A basic calculation of pot odds would be as follows: Let’s say there is currently \$80 inside the pot and your opponents adds an extra \$20 bet. You now have to decide to fold or call. The pot odds would be the initial \$80 + \$20 (\$100 in total) bet divided by how much your call is (\$20). So, in this particular example, you will get pot odds of 5/1. The bet should always be called if you feel like your hand has much better chances in winning the overall pot compared to 1 out of 5.

### Pot odds

Pot odds would be essential since taking bets with positive expectations would be what sets winning players apart from the losing players. For instance, if the overall pot is at \$50 and an opponent goes all-in with his remaining \$25 at the turn, you will get \$75/\$25 odds (or 3/1) from the whole pot. If you hold 4 cards close to a flush without anything else and have judged the opponent to hold high pairs, you have to compare the chances you have of making a flush with the offered pot odds. If the river is the only card left to wait for, you are around 4.5/1 against finishing your flush, so you should fold during this hand. No matter what the outcome of a hand, calling could lose you money as more time goes by.

### No-limit Hold'em

When it comes to no-limit Texas Hold’em, your offered pot odds to opponents can be controlled by betting different amounts relating to what can already be found inside the pot. If it seems like opponents have drawing hands like 4 cards close to a straight or a flush, you can be sure that your offered pot odds are less compared to the probability of them finishing their hand. If they call, that would be their mistake since it would cost them more money as time goes by, no matter what the outcome is of the current hand.

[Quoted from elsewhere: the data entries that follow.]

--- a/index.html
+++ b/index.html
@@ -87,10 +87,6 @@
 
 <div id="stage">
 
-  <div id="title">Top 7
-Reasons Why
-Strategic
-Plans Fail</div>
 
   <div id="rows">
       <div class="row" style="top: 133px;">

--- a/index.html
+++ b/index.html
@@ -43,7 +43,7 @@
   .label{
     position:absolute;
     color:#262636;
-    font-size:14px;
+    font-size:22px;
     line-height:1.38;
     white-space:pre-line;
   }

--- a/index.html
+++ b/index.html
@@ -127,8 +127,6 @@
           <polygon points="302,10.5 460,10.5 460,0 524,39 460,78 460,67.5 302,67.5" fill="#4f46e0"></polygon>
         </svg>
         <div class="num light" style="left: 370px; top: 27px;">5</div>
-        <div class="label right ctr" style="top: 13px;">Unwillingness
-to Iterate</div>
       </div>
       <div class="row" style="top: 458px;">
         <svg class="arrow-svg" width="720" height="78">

When calculating the pot odds during hands, you might find yourself within a position that will factor some future bettings into the overall math, as well. If you have a draw close to a flush and your opponent has money left over to bet, you might expect bets of \$50 to be called after the hand, if the river finishes the flush. This would be called implied odds and refers to an extension of basic calculations of pot odds. Within this particular example, the \$75/\$25 pot odds (or 3/1) could turn into \$125/\$25 (or 5/1). Now your call will be profitable, if you are certain that your opponent is going to call the final bet after you finish your hand.